# 1st Place Marlin 56 international Marlin tournament



## puertovallartafish

see video http://youtu.be/tjCAtqsoOyE
Puerto Vallarta Mexico 56th Annual Marlin and Sailfish Tournament November 12-2011.Captain Steve Torres and team Ana Maria do it again this time winning at home at the 56th annual Marlin and Sailfish Tournament with a 481 lb Black Marlin. The Ana Maria crew caught the Tournament winner the 2nd day of the 3 day tournament with live bait on a downrigger trolling the canyons at El Banco. We started the day at 1 am lost 2 smaller Marlin early in the morning but it was all worth it when this 481 lb black Marlin hit the decks about 12:30 in the afternoon.
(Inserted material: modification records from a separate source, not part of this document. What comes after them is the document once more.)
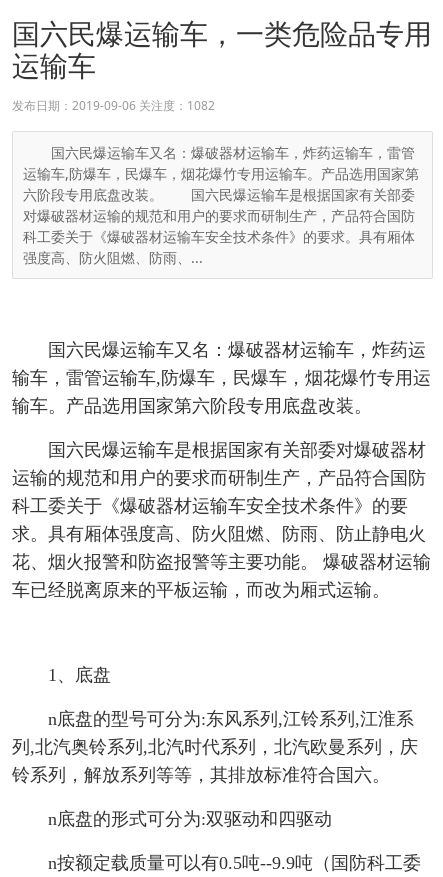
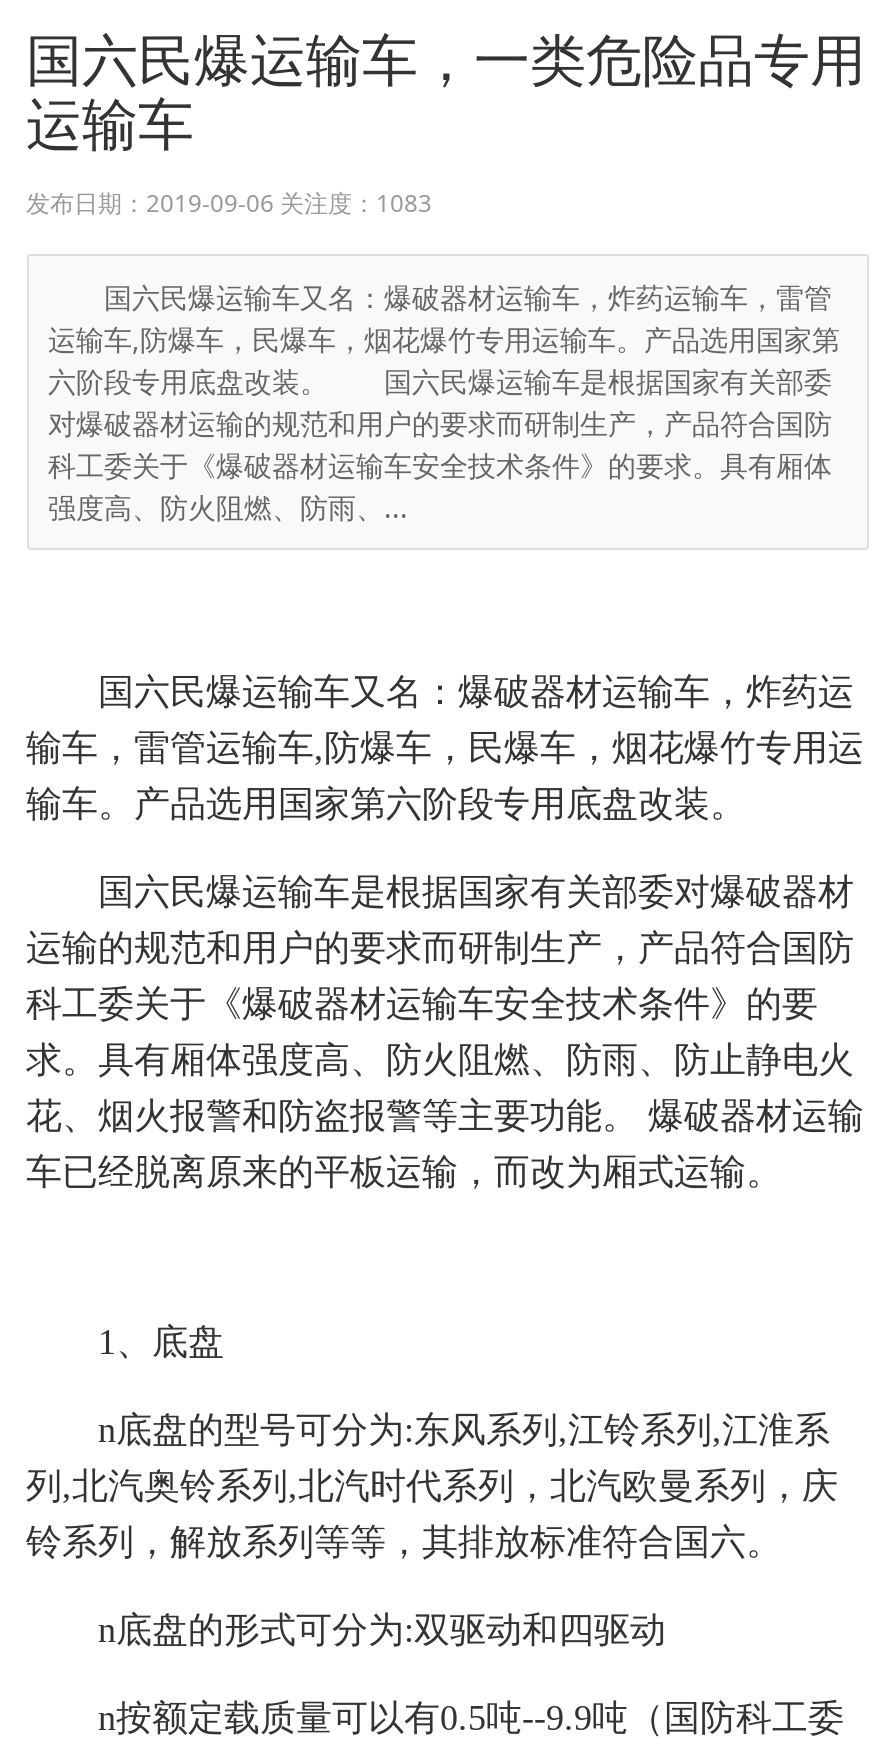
- 发布日期：2019-09-06 关注度：1082
+ 发布日期：2019-09-06 关注度：1083
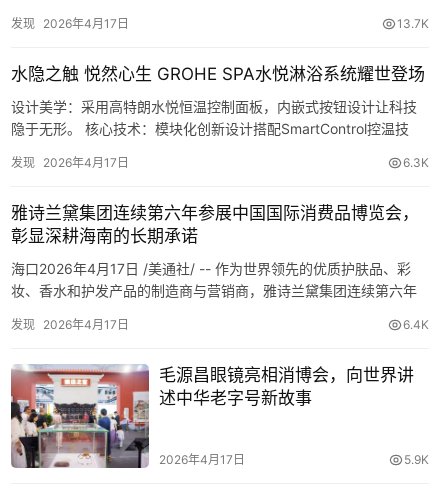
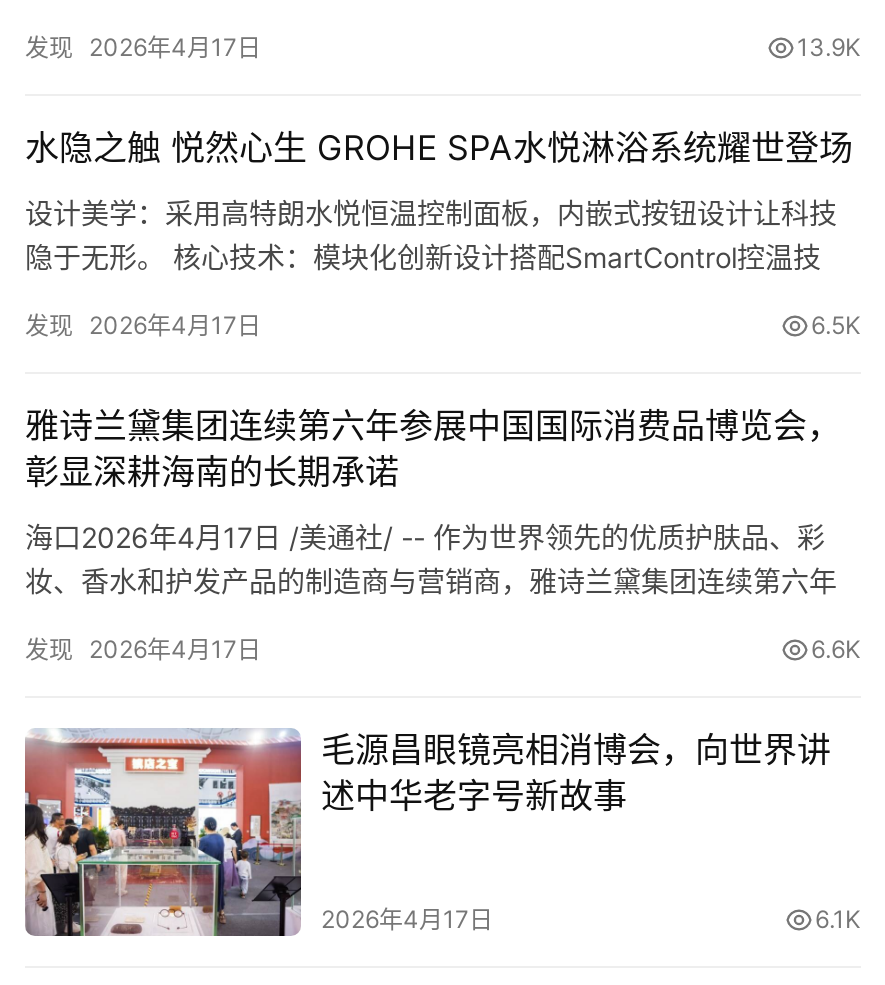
- 13.7K
+ 13.9K

- 6.3K
+ 6.5K

- 6.4K
+ 6.6K

- 5.9K
+ 6.1K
This is the 6th tournament won in the last year and half and the crew just keep hooking big Marlin. after starting the year off winning by a land slide in Barra de Navidad, then winning and braking the record in San Blas Team Ana Maria came home to win both tournaments here in Puerto Vallarta 1st in La Cruz in July the here at the 56th annual Marlin and sailfish tournament November 2011 even with the back to back wins captain Steve still did not beat his own record that he holds from 2007 708 lbs.
http://www.puertovallartafish.com


----------



## samoajoe

Ay dios mio!!!


----------